The Demon of Slavery: Fantasy and Historical Truth in Abraham Lincoln: Vampire Hunter

Sunday, January 6, 2019: 11:00 AM
Adams Room (Palmer House Hilton)
Adam Thomas, Ohio State University
2012 witnessed the release of two much anticipated Hollywood treatments of U.S. history: Steven Spielberg’s Lincoln and Quentin Tarantino’s Django Unchained. Tony Kushner’s script drew plaudits for creating a believable nineteenth-century world in Lincoln, but scholars pointed to the disproportionate emphasis the film placed on white politicians, rather than enslaved people themselves, as agents of emancipation. Many noted the irony when Kushner spoke in an interview of “untellable human suffering”—rather than black lives under slavery, he referred to Confederate experiences of Reconstruction. Tarantino explicitly claimed for his work the mantle of authenticity that critics bestowed on Kushner: “violence on slaves,” he stated, “hasn't been dealt with to the extent that I've dealt with it.” Yet in Django Unchained, black suffering is not just told but fetishized, rendered so overwhelming that only the lead character is able to challenge his enslavers. Jelani Cobb noted that with few exceptions, the enslaved in both movies appear as “ciphers passively awaiting freedom.”
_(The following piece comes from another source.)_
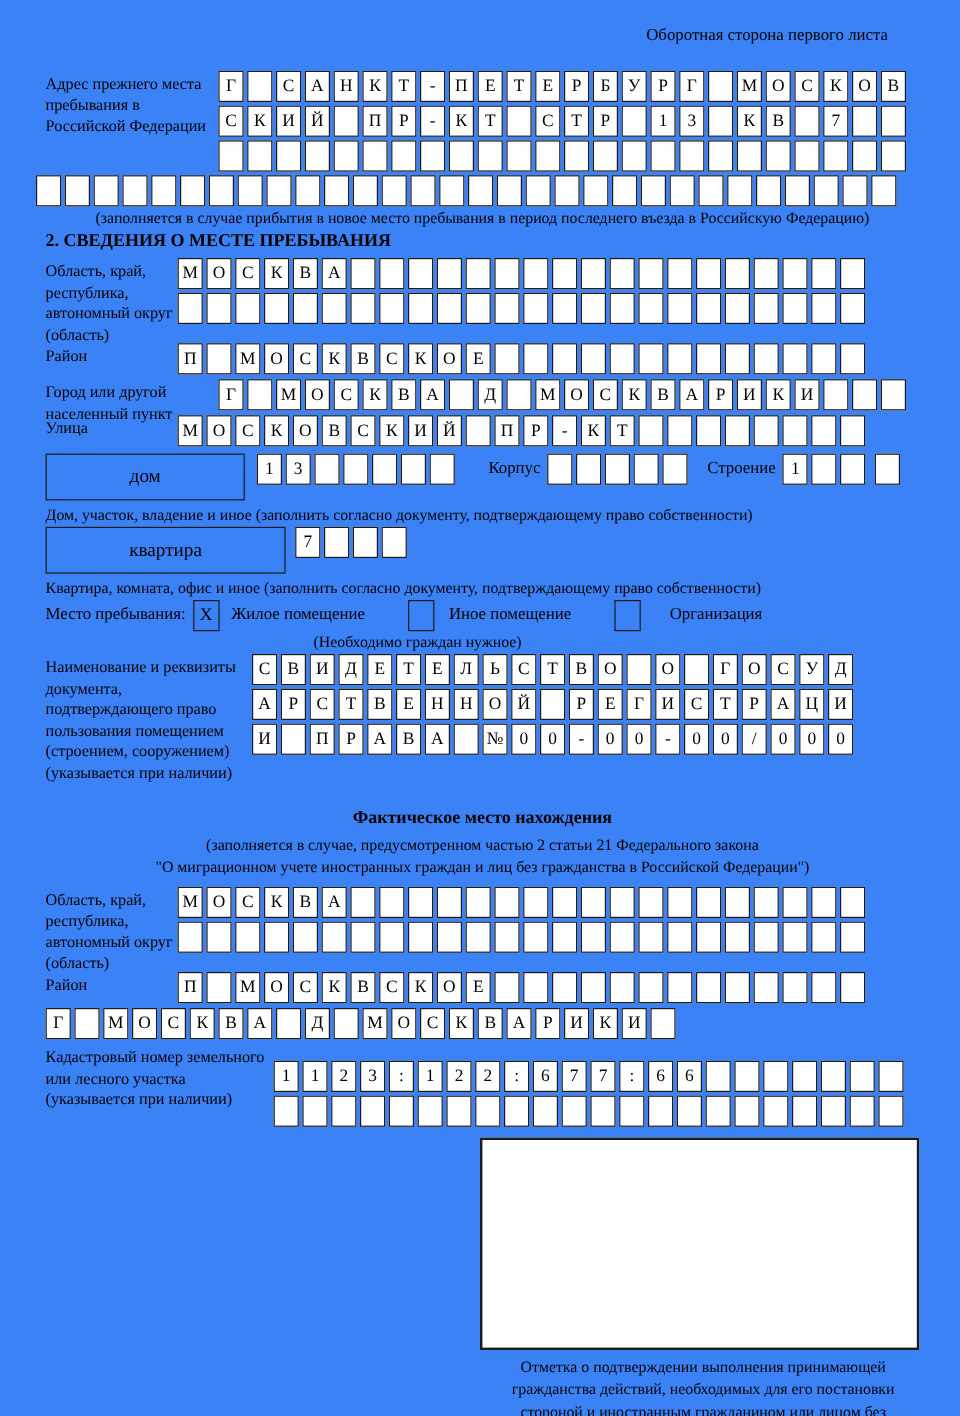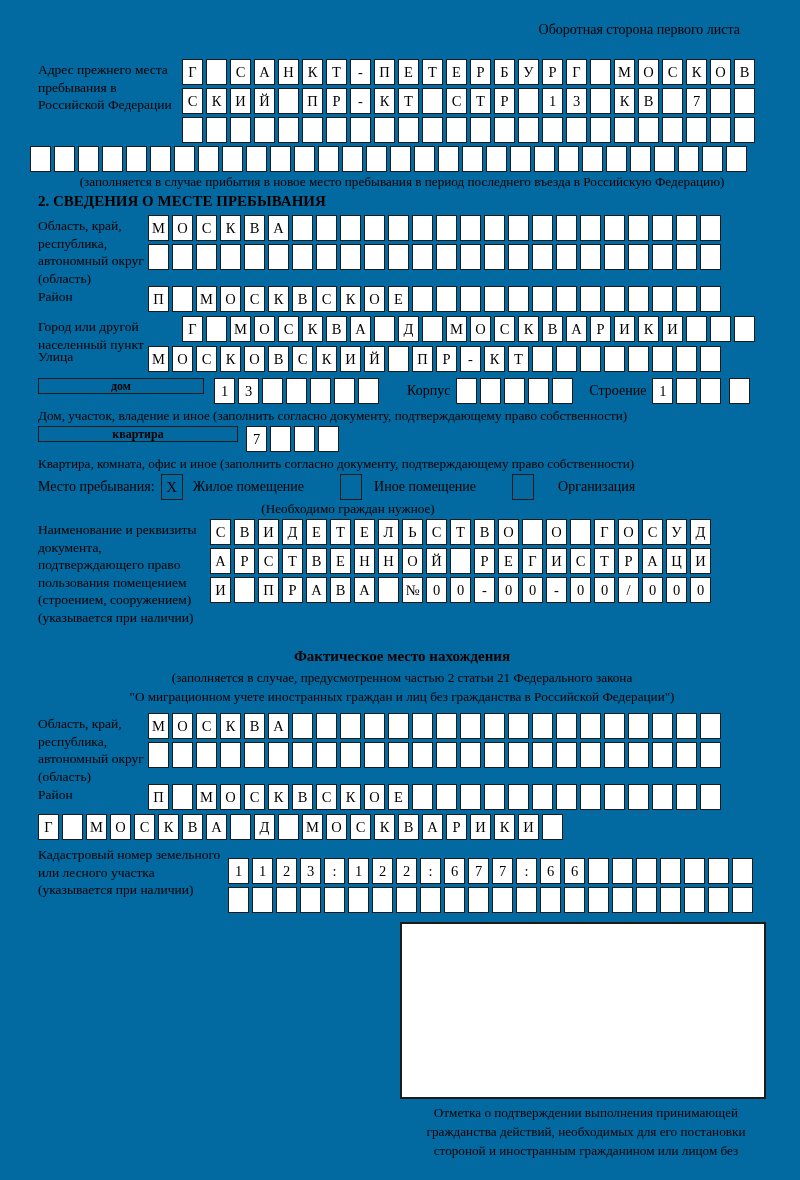"Оборотная сторона первого листа" .page { background: #0369a1 -> #3b82f6 }
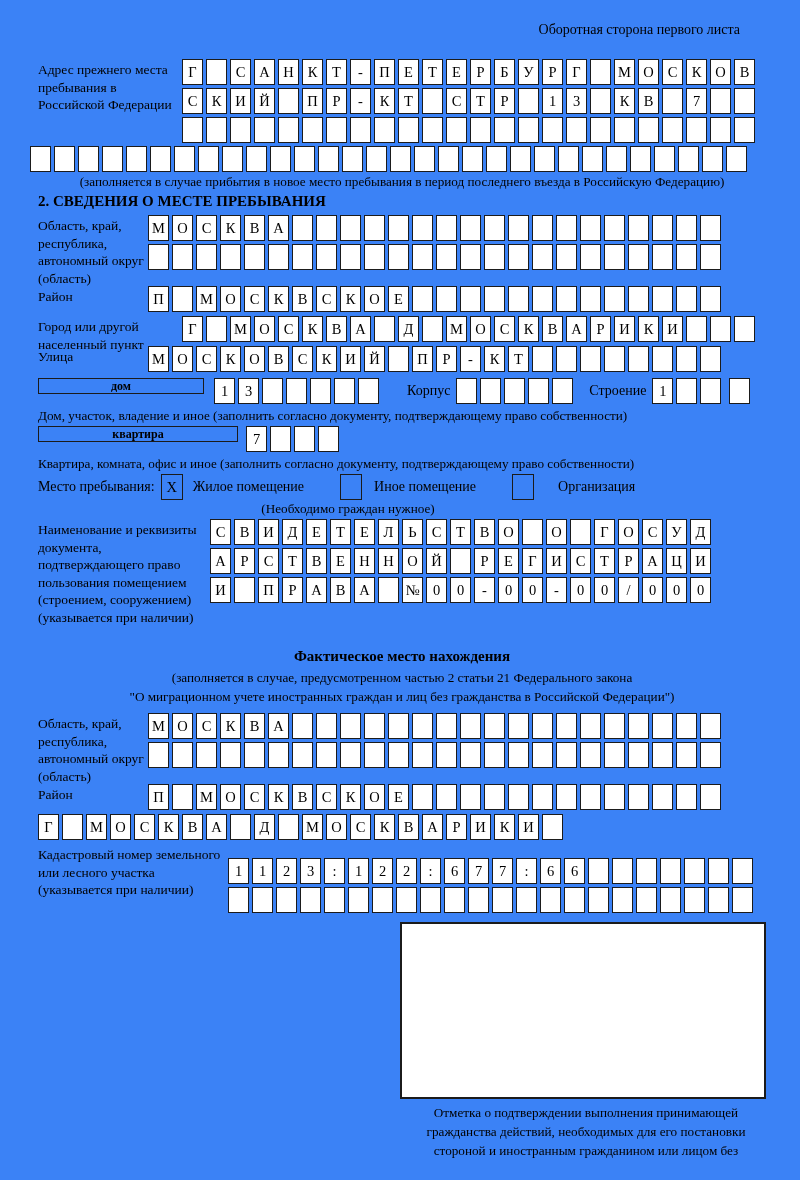"дом" .named-box { font-size: 12px -> 16px; font-weight: bold -> none; height: 16px -> 39px }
Another 2012 film garnered less critical attention. Debating the accuracy of Abraham Lincoln: Vampire Hunter was unnecessary—the clue was in the title. Yet it is precisely its supernatural elements, this paper argues, that allow the movie to offer a compelling reading of slavery—one arguably more truthful than its more celebrated counterparts. The metaphor of vampirism evokes the physical destruction slavery entailed, recalling British abolitionists’ claims that sugar consumers sweetened tea with the blood of slaves. With slaveholders epitomizing harbingers of death, distinctions between resistance and survival are blurred. Rebellion and suffering appear not as exceptional or peripheral, but human. The paper concludes by asking what it means for contemporary understandings of ongoing black freedom struggles that popular memory must enter the realm of fantasy to convey what is otherwise truly untellable: black people’s roles in their own emancipation.